А вот по отдельности - мы и болтали, и смеялись, и вели серьезные разговоры.
Мама оживляла все, с чем соприкасалась. Она втыкала в землю сухой прутик – и он прорастал. Она знала язык всех живых тварей на свете, могла говорить с кем угодно, втягивать его (их) в те игры, в которые играла со мной. Она могла заставить зазвучать любой предмет, заставить росу взлететь стаей светляков, цвет поменяться со звуком, а звук – со вкусом, а когда она играла на своей малой арфе, к ней сползалось все живое и даже деревья подбирались немного ближе.
Она научила меня извлекать мелодию из любых сочетаний – например, мокрый лист, солнечный свет, обрывки морской пены и большая морская ракушка. Она научила меня кормить этими мелодиями рыб, в полнолуние в тихие ночи, и тогда они всплывали к поверхности, как узоры в калейдоскопе – луна отражалась от их чешуи, и на поверхности моря возникали бесконечные подвижные картины, перетекающие одна в другую.
Она показала мне, как смеются деревья, когда зацветают – каждая гроздь цветов как взрыв смеха. Как горы осенью пьют низко летящие облака, особенно на закате, и передают их деревьям и кустам, и расцвечиваются красным и золотым, с лиловыми тенями в складках. Она подружила меня с горными вивернами и научила меняться с ними полезными штуками на драгоценные камни. Искать медовые гнезда и договариваться с пчелами, чтобы они отдали часть меда. И много, много еще других маленьких, домашних чудес. У отца чудеса были в большом, у нее – в малом, в каждой капле и в каждой песне кузнечика.
Я не так давно записывал, что усталость и жалость к себе не должны быть у меня сильными, нельзя до этого доводить, потому что я таким образом приближаюсь к смерти.
А тут походил со всеми этими мыслями.

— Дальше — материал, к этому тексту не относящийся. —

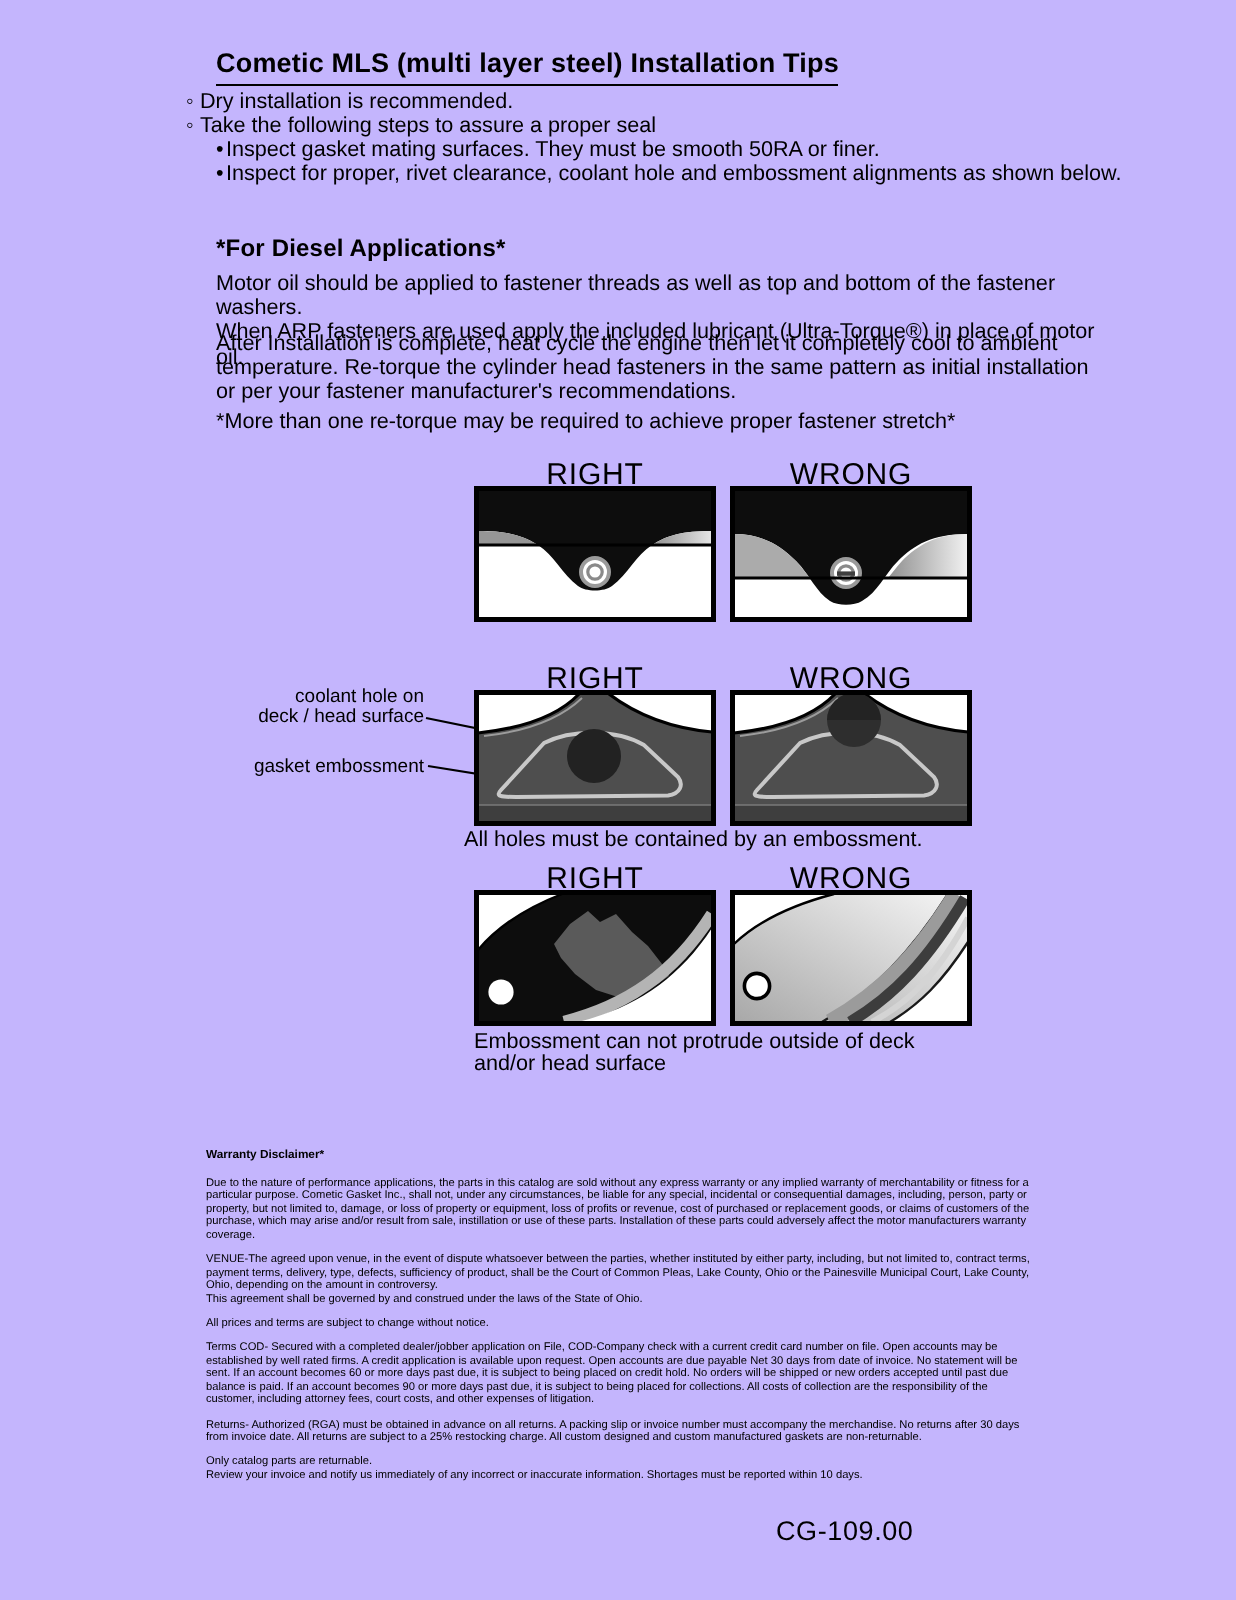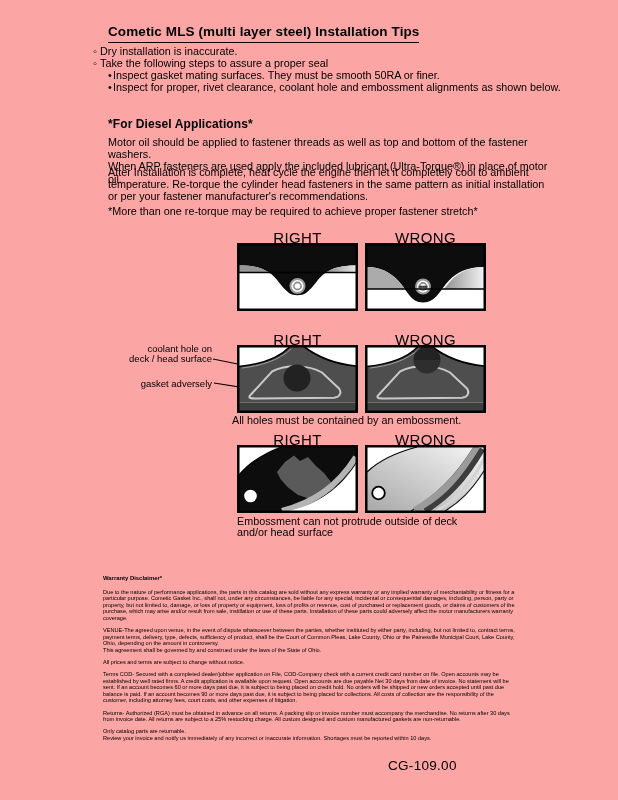--- a/index.html
+++ b/index.html
@@ -3,7 +3,7 @@
 <meta charset="utf-8">
 <style>
   html,body{margin:0;padding:0;background:#fff;}
-  .page{position:relative;width:618px;height:800px;background:#fca5a5;overflow:hidden;
+  .page{position:relative;width:618px;height:800px;background:#c4b5fd;overflow:hidden;
         font-family:"Liberation Sans",sans-serif;color:#000;}
   .abs{position:absolute;}
 

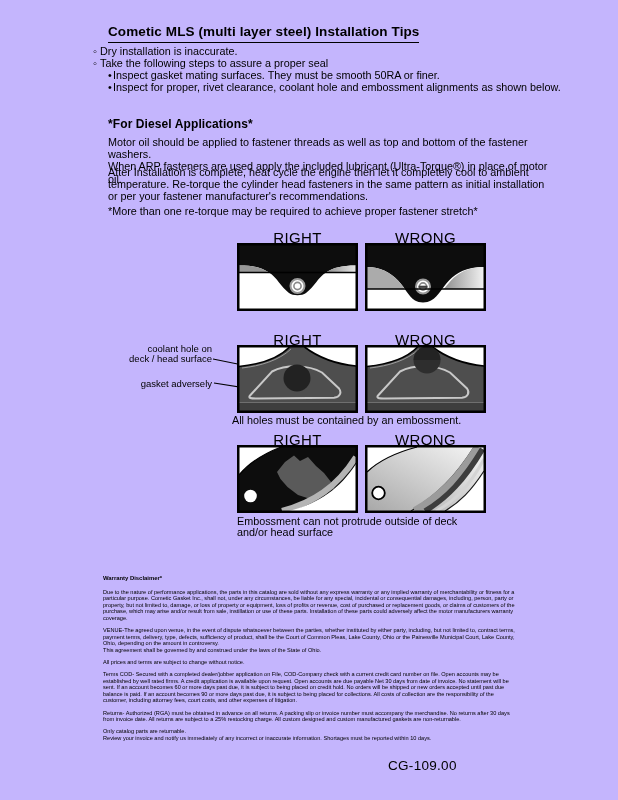--- a/index.html
+++ b/index.html
@@ -51,7 +51,7 @@
   <div class="abs title">Cometic MLS (multi layer steel) Installation Tips</div>
 
   <div class="abs bullets">
-    <div class="b-row"><span class="marker">◦</span><span>Dry installation is inaccurate.</span></div>
+    <div class="b-row"><span class="marker">◦</span><span>Dry installation is recommended.</span></div>
     <div class="b-row"><span class="marker">◦</span><span>Take the following steps to assure a proper seal</span></div>
     <div class="b-row lvl2"><span class="marker">•</span><span>Inspect gasket mating surfaces.  They must be smooth 50RA or finer.</span></div>
     <div class="b-row lvl2"><span class="marker">•</span><span>Inspect for proper, rivet clearance, coolant hole and embossment alignments as shown below.</span></div>

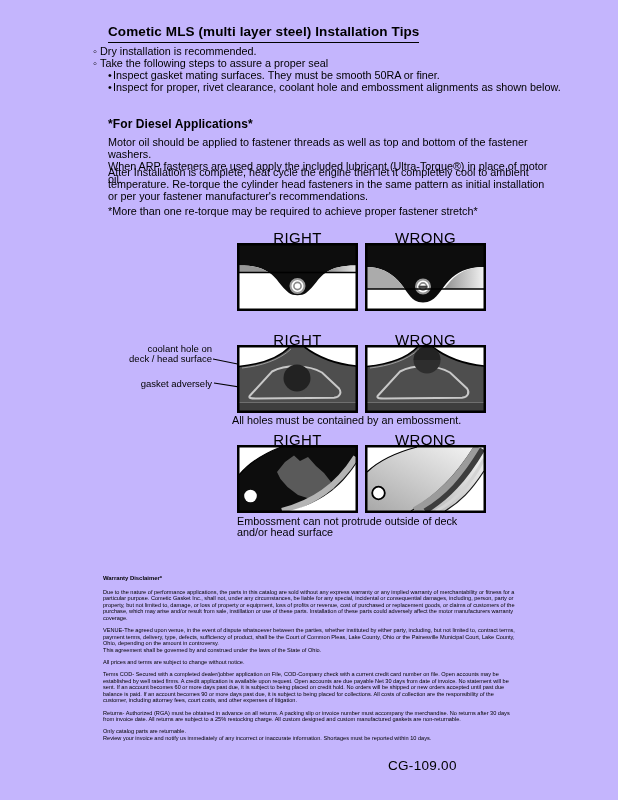--- a/index.html
+++ b/index.html
@@ -118,7 +118,7 @@
     <div>coolant hole on</div>
     <div>deck / head surface</div>
   </div>
-  <div class="abs callout co2">gasket adversely</div>
+  <div class="abs callout co2">gasket embossment</div>
 
   <svg class="abs leader" width="95" height="42" viewBox="0 0 95 42" xmlns="http://www.w3.org/2000/svg">
     <line x1="8" y1="7" x2="91" y2="24" stroke="#000" stroke-width="1.1"></line>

И посмотрел, когда меня, собственно, накрыло одновременно усталостью и отключением эмоций первый раз в жизни. Понятно когда. Так вот, к смерти меня приближает не сочетание усталости и жалости к себе, а то, что под ними лежит. А лежит под ними горе. И это то, что одно без другого не ходит, как только одно, сразу подцепляются остальные два: если я устал (причем эмоционально, а не физически, физически как раз норм), если мне себя сильно жалко, я впадаю в состояние горя. При этом в состоянии горя я становлюсь чрезвычайно эффективен с точки зрения логики, стратегии и аналитики – а эмоций нет, они просто отрезаны, что дает возможность начать с отключения жалости к себе. Но и ко всем остальным тоже, разумеется. Я на этом вышел в тот раз, я впадаю в эту модификацию каждый раз заново, сталкиваясь с усталостью-горем, схожей с той. Она же вычерпанность. Она же у меня состояние «опускаются руки», которое я терпеть не могу во всех смыслах и стараюсь выйти как можно скорее. А выхожу – отключив эмоции, включив крайнюю скупость на расход любого ресурса, а для меня это значит – максимальная эффективность каждого жеста, потому что мои обязанности и мою работу никто не отменял.
Жутковатая картинка на самом деле. Я подумаю, можно ли с этим что-то сделать. Хотя бы расцепить эту троицу, чтобы одно не включало остальные два.